Lipid Parameter (g/L for
apoC-III, apoB, apoB-48;
mmol/L for cholesterol,
triglycerides)
Placebo
(N=33)
Volanesorsen 285 mg
(N=33)
Baseline% ChangeBaseline% Change
Triglycerides24,3+24% 25,6-72%
Total Cholesterol7,3+13% 7,6-39%
LDL-C0,72+7% 0,73+139%
HDL-C0,43+5% 0,44+45%
Non-HDL-C6,9+14% 7,1-45%
ApoC-III0,29+6% 0,31-84%
ApoB0,69+2% 0,65+20%
ApoB-480,09+16% 0,11-75%
Chylomicron Triglycerides20+38% 22-77%

Cardiac Electrophysiology

At a drug concentration 4.1 times the peak drug plasma concentrations (Cmax) of the maximum recommended dose (285 mg subcutaneous injection), volanesorsen did not prolong the heart-rate corrected QT (QTc) interval.

Pharmacokinetic properties

Absorption

Following subcutaneous injection, peak plasma concentrations of volanesorsen are typically reached in 2 to 4 hours. The absolute bioavailability of volanesorsen following a single subcutaneous administration is approximately 80% (most likely higher because an AUC of 0 to 24 hours was used and volanesorsen has a half-life of >2 weeks).

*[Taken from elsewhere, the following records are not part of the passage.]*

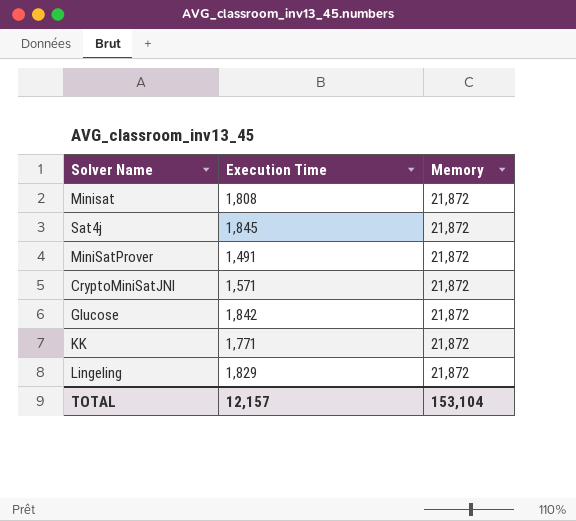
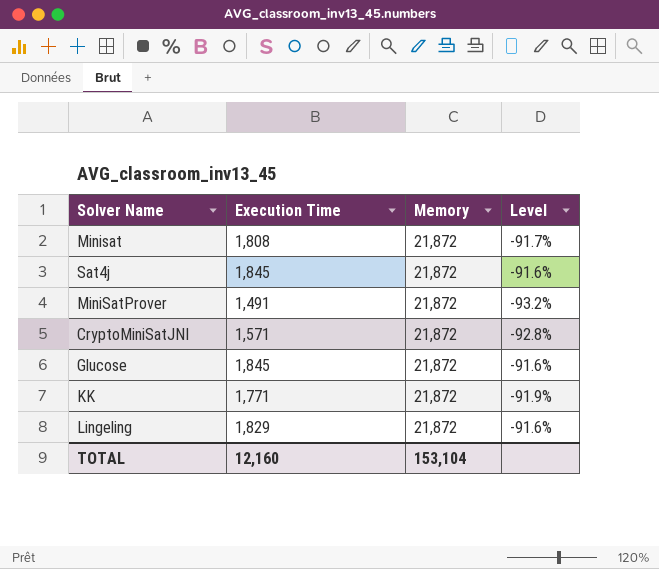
column Level | formula: none -> ([Execution Time] - [Memory]) / [Memory]
Glucose | Execution Time: 1,842 -> 1,845
TOTAL | Execution Time: 12,157 -> 12,160

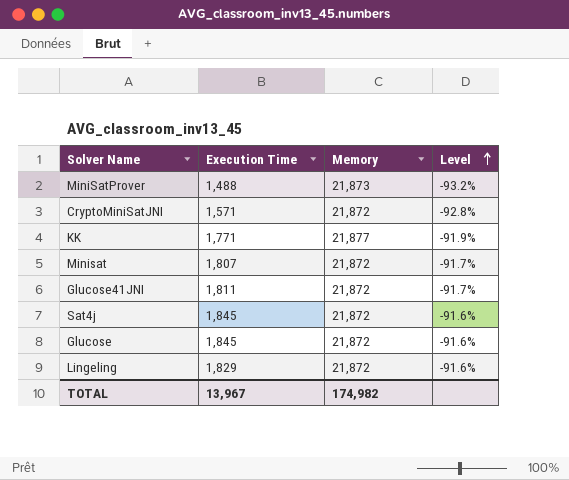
row order: none -> Level ascending
MiniSatProver | Execution Time: 1,491 -> 1,488
MiniSatProver | Memory: 21,872 -> 21,873
KK | Memory: 21,872 -> 21,877
Minisat | Execution Time: 1,808 -> 1,807
row Glucose41JNI: none -> 1,811 | 21,872 | -91.7%
TOTAL | Execution Time: 12,160 -> 13,967
TOTAL | Memory: 153,104 -> 174,982

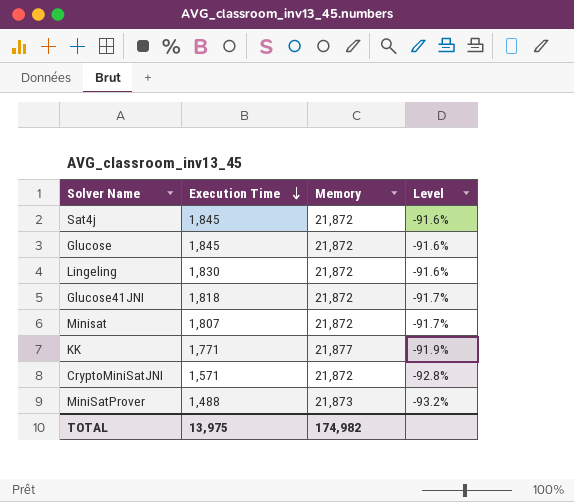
row order: Level ascending -> Execution Time descending
Lingeling | Execution Time: 1,829 -> 1,830
Glucose41JNI | Execution Time: 1,811 -> 1,818
TOTAL | Execution Time: 13,967 -> 13,975

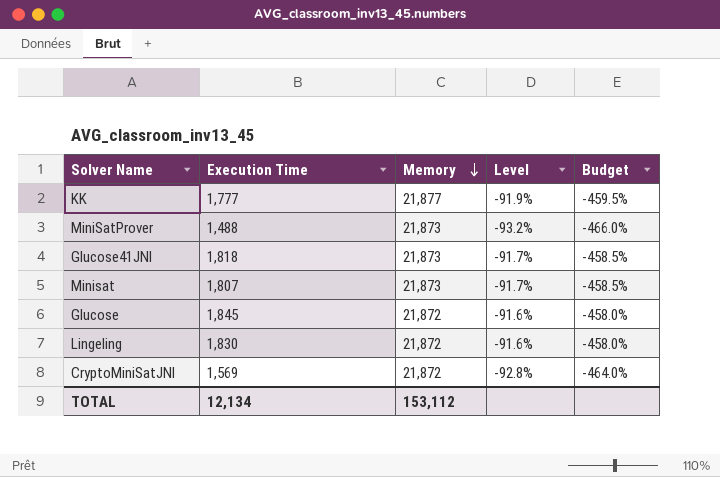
row order: Execution Time descending -> Memory descending
column Budget | formula: none -> [Level] * 5
row Sat4j: 1,845 | 21,872 | -91.6% -> none
KK | Execution Time: 1,771 -> 1,777
Glucose41JNI | Memory: 21,872 -> 21,873
Minisat | Memory: 21,872 -> 21,873
CryptoMiniSatJNI | Execution Time: 1,571 -> 1,569
TOTAL | Execution Time: 13,975 -> 12,134
TOTAL | Memory: 174,982 -> 153,112

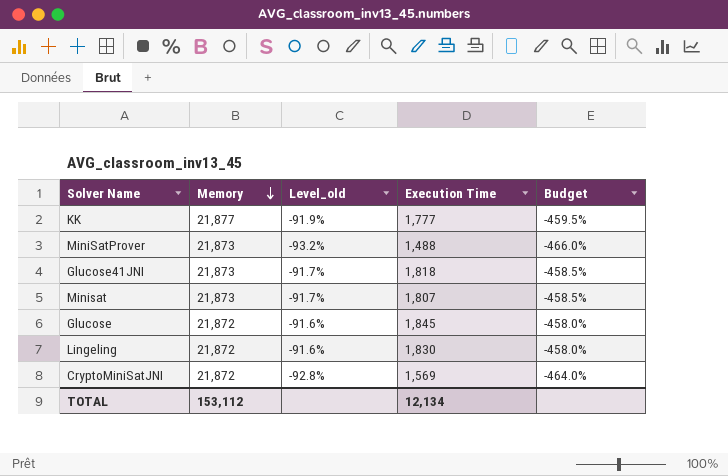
column name: Level -> Level_old
column Execution Time | position: 2 -> 4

Following a dose of 285 mg once weekly in patients with FCS, the estimated geometric mean (coefficient of variation % of geometric mean) steady-state Cmax is 8.92 µg/ml (35%), AUC0-168h is 136 µg*h/ml (38%), and Ctrough is 127 ng/ml (58%) in patients who remain negative for anti-drug antibody. An alternative dosing regimen of 285 mg volanesorsen every two weeks results in a Ctrough,ss of approximately 58.0 ng/ml with Cmax and AUC similar compared to the once weekly dosing regimen.

Distribution

Volanesorsen was rapidly and widely distributed to tissues following subcutaneous or intravenous administration in all species evaluated. The estimated steady-state volume of distribution (Vss) in patients with FCS is 330 L. Volanesorsen is highly bound to human plasma proteins (>98%) and the binding is concentration independent.

In vitro studies show that volanesorsen is not a substrate or inhibitor of P-glycoprotein (P-gp), breast cancer resistance protein (BCRP), organic anion transporting polypeptides (OATP1B1, OATP1B3), bile salt export pump (BSEP), organic cation transporters (OCT1, OCT2), or organic anion transporters (OAT1, OAT3).

Biotransformation

Volanesorsen is not a substrate for CYP metabolism, and is metabolised in tissues by endonucleases to form shorter oligonucleotides that are then substrates for additional metabolism by exonucleases. Unchanged volanesorsen is the predominant circulating component.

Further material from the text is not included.